§ Your objective
Restate each record word for word, from the first to the last.

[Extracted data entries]
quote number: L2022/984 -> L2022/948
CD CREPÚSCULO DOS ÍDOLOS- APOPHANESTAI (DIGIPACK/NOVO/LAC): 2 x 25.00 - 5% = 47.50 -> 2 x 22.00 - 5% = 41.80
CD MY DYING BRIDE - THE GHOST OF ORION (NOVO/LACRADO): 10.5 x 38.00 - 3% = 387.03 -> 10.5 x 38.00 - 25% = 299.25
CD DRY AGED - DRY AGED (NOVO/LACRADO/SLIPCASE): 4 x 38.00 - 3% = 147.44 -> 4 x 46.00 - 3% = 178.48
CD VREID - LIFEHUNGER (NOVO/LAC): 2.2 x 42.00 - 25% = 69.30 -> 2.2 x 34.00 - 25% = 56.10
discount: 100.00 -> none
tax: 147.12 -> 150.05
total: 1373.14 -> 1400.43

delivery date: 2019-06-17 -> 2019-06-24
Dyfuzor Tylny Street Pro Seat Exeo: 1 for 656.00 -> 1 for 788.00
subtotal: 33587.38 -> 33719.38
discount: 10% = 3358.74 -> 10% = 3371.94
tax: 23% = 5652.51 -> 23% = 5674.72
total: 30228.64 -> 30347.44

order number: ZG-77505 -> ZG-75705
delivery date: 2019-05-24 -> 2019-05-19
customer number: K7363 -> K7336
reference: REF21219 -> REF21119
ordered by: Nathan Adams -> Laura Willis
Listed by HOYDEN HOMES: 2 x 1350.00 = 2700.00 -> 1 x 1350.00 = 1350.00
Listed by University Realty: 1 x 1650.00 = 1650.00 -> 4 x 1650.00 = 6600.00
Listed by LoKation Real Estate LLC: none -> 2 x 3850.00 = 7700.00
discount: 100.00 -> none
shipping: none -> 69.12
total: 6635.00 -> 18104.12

§ Exercise response
quote number: L2022/984 -> L2022/948
CD CREPÚSCULO DOS ÍDOLOS- APOPHANESTAI (DIGIPACK/NOVO/LAC): 2 x 25.00 - 5% = 47.50 -> 2 x 22.00 - 5% = 41.80
CD MY DYING BRIDE - THE GHOST OF ORION (NOVO/LACRADO): 10.5 x 38.00 - 3% = 387.03 -> 10.5 x 38.00 - 25% = 299.25
CD DRY AGED - DRY AGED (NOVO/LACRADO/SLIPCASE): 4 x 38.00 - 3% = 147.44 -> 4 x 46.00 - 3% = 178.48
CD VREID - LIFEHUNGER (NOVO/LAC): 2.2 x 42.00 - 25% = 69.30 -> 2.2 x 34.00 - 25% = 56.10
discount: 100.00 -> none
tax: 147.12 -> 150.05
total: 1373.14 -> 1400.43

delivery date: 2019-06-17 -> 2019-06-24
Dyfuzor Tylny Street Pro Seat Exeo: 1 for 656.00 -> 1 for 788.00
subtotal: 33587.38 -> 33719.38
discount: 10% = 3358.74 -> 10% = 3371.94
tax: 23% = 5652.51 -> 23% = 5674.72
total: 30228.64 -> 30347.44

order number: ZG-77505 -> ZG-75705
delivery date: 2019-05-24 -> 2019-05-19
customer number: K7363 -> K7336
reference: REF21219 -> REF21119
ordered by: Nathan Adams -> Laura Willis
Listed by HOYDEN HOMES: 2 x 1350.00 = 2700.00 -> 1 x 1350.00 = 1350.00
Listed by University Realty: 1 x 1650.00 = 1650.00 -> 4 x 1650.00 = 6600.00
Listed by LoKation Real Estate LLC: none -> 2 x 3850.00 = 7700.00
discount: 100.00 -> none
shipping: none -> 69.12
total: 6635.00 -> 18104.12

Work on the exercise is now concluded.